• Given information

'''

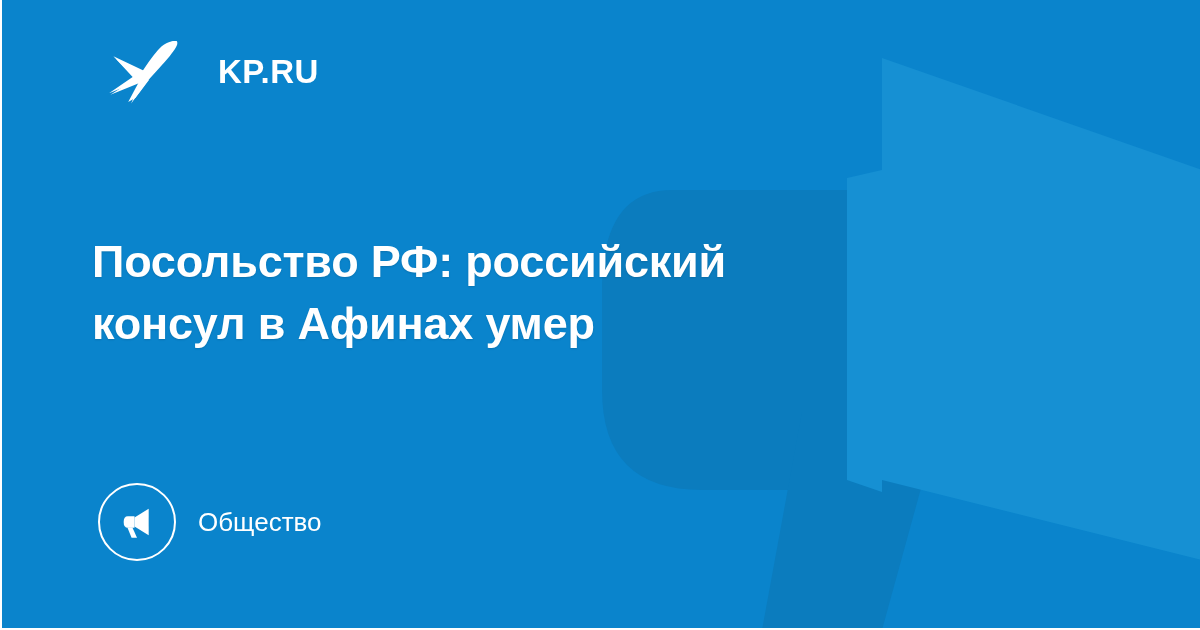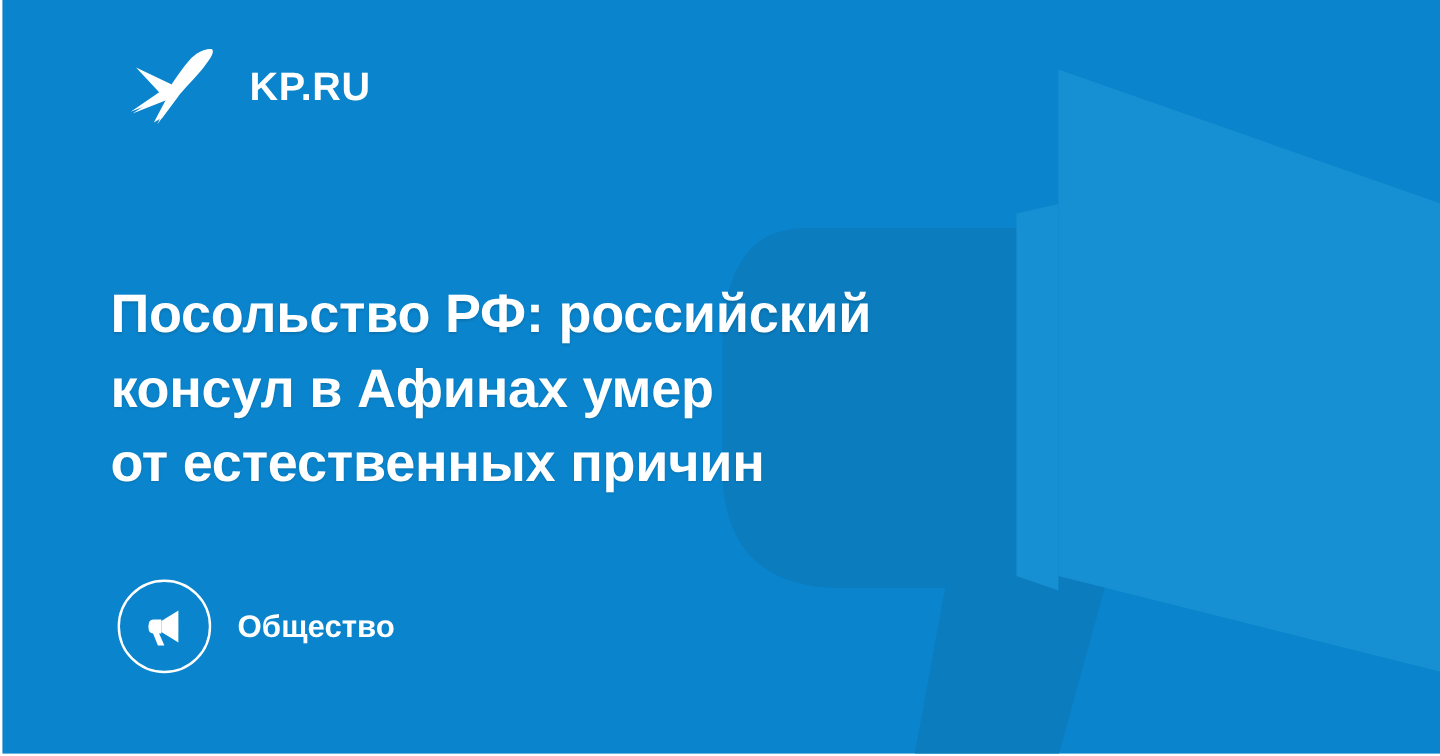--- a/index.html
+++ b/index.html
@@ -39,7 +39,7 @@
     top: 34px;
     display: flex;
     align-items: center;
-    gap: 28px;
+    gap: 38px;
     z-index: 3;
   }
   .logo-bird {

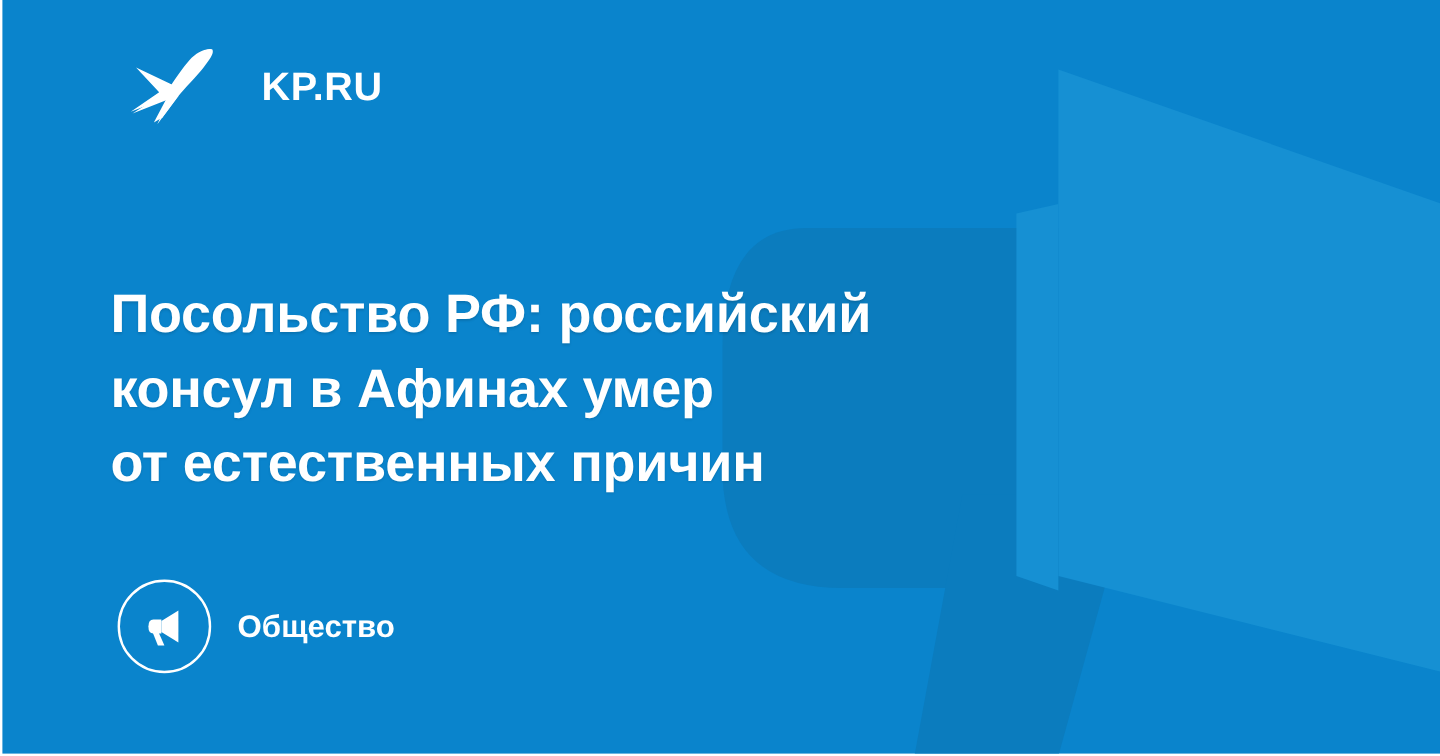--- a/index.html
+++ b/index.html
@@ -147,7 +147,6 @@
   <div class="headline">
     <span class="headline-line">Посольство РФ: российский</span>
     <span class="headline-line">консул в Афинах умер</span>
-    <span class="headline-line">от естественных причин</span>
   </div>
 
   <div class="category">

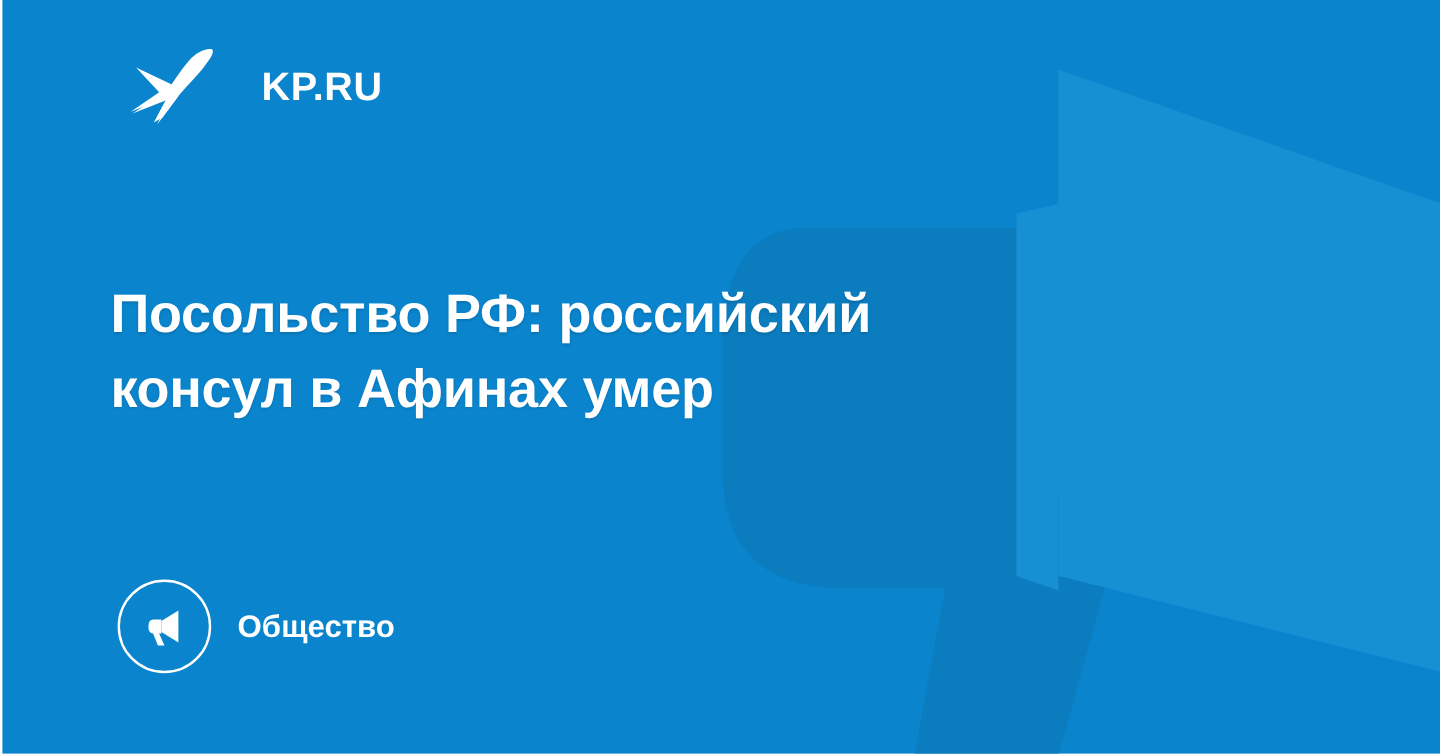--- a/index.html
+++ b/index.html
@@ -108,7 +108,7 @@
   .category-label {
     color: #ffffff;
     font-size: 26px;
-    font-weight: bold;
+    font-weight: normal;
     line-height: 1;
     white-space: nowrap;
     font-family: "Liberation Sans", "DejaVu Sans", sans-serif;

'''

• Task goal
From the first line to the last, give the data again exactly, but without pictures.

• Expected output
--- a/index.html
+++ b/index.html
@@ -39,7 +39,7 @@
     top: 34px;
     display: flex;
     align-items: center;
-    gap: 28px;
+    gap: 38px;
     z-index: 3;
   }
   .logo-bird {

--- a/index.html
+++ b/index.html
@@ -147,7 +147,6 @@
   <div class="headline">
     <span class="headline-line">Посольство РФ: российский</span>
     <span class="headline-line">консул в Афинах умер</span>
-    <span class="headline-line">от естественных причин</span>
   </div>
 
   <div class="category">

--- a/index.html
+++ b/index.html
@@ -108,7 +108,7 @@
   .category-label {
     color: #ffffff;
     font-size: 26px;
-    font-weight: bold;
+    font-weight: normal;
     line-height: 1;
     white-space: nowrap;
     font-family: "Liberation Sans", "DejaVu Sans", sans-serif;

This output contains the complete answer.